Liputandelapan8.com, Jakarta – Sebuah studi baru dari Universitas Leeds, Inggris, mengungkapkan bahwa lebih dari 40% lapisan es di Antartika telah menyusut sejak tahun 1997. Bahkan, hampir setengahnya tidak menunjukkan tanda-tanda pemulihan. Laporan perkembangan ini merupakan sesuatu yang mengkhawatirkan di Antartika
Secara khusus, sebanyak 67.000 miliar ton es hilang di wilayah Barat, sementara 59.000 miliar ton es bertambah di wilayah Timur selama periode 1997-2021. Air hangat di Antartika Barat mencairkan es, sementara air dingin di Antartika Timur memungkinkan lapisan es tetap ada atau bertambah.

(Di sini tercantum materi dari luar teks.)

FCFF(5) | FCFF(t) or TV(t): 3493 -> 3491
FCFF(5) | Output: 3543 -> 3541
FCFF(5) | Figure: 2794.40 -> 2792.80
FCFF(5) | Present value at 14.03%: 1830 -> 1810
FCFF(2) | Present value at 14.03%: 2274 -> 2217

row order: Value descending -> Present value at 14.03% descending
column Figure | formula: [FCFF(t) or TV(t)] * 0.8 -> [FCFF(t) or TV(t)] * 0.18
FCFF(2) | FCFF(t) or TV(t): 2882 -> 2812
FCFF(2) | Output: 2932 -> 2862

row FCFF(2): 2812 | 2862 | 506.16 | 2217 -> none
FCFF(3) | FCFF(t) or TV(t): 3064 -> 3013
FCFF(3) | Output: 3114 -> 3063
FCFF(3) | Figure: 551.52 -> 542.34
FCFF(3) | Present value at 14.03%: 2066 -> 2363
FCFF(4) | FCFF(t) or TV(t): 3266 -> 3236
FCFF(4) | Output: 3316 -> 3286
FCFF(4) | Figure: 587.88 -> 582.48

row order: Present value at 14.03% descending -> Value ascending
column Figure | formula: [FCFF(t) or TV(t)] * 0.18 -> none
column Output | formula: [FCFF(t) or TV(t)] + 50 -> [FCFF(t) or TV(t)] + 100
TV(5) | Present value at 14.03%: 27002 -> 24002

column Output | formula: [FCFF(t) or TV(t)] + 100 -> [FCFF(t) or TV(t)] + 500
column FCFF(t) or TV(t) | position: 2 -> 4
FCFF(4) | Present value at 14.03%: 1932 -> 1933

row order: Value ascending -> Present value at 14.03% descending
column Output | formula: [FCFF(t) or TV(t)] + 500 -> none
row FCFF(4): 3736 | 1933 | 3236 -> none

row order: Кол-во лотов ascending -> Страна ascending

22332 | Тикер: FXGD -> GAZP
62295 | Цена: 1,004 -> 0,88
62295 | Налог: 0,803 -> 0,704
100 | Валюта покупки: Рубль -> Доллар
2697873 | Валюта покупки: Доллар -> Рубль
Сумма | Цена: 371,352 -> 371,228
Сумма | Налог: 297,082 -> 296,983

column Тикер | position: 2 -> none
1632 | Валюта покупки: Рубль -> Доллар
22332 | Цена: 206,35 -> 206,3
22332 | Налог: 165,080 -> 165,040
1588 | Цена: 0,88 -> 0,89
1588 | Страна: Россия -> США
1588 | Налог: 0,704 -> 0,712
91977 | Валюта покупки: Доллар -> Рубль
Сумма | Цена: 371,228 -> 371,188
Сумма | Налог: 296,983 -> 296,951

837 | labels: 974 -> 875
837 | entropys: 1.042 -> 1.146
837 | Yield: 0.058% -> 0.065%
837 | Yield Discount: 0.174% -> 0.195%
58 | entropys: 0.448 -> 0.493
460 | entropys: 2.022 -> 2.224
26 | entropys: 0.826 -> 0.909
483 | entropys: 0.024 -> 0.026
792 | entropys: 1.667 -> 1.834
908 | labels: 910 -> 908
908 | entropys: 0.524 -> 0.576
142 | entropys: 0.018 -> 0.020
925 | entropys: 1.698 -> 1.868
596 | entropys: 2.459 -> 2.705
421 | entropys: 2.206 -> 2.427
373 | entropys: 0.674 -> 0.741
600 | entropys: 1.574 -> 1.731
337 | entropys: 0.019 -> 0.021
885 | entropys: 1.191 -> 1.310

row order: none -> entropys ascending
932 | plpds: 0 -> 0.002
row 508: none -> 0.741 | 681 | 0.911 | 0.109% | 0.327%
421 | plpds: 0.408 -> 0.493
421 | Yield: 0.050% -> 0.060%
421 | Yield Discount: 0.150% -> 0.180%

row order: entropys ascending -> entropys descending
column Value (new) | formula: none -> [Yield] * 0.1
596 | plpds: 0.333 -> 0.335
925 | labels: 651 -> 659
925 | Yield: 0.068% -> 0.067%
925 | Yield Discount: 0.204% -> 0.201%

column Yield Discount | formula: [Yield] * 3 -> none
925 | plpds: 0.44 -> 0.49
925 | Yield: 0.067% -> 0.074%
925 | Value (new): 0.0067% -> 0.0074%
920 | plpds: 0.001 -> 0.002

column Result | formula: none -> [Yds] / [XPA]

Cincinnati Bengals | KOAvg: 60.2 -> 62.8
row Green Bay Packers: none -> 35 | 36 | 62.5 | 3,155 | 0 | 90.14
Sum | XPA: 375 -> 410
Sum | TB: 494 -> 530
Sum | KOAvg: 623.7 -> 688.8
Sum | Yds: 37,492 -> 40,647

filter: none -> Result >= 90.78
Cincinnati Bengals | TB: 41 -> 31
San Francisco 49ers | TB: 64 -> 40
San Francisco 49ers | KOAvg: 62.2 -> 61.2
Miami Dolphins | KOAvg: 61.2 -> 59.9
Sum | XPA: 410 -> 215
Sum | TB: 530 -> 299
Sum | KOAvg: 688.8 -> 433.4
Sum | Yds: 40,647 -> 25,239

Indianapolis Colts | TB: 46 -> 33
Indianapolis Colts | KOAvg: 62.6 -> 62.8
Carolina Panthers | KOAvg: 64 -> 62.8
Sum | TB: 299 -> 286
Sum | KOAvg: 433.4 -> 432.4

Tim peneliti meninjau lebih dari 100.000 gambar yang diambil dari luar angkasa untuk menganalisis kondisi lapisan es.
Rak es terletak di ujung gletser. Ketika lapisan es menyusut, gletser melepaskan air tawar ke laut lebih cepat. Diperkirakan sebanyak 67 juta ton air tawar akan dibuang ke laut dalam waktu 25 tahun. Hal ini dapat memengaruhi arus laut yang mengangkut panas dan nutrisi ke seluruh dunia. Hal ini berpotensi memberikan dampak besar pada seluruh planet Bumi, termasuk pengaruh terhadap pola badai serta ekosistem laut.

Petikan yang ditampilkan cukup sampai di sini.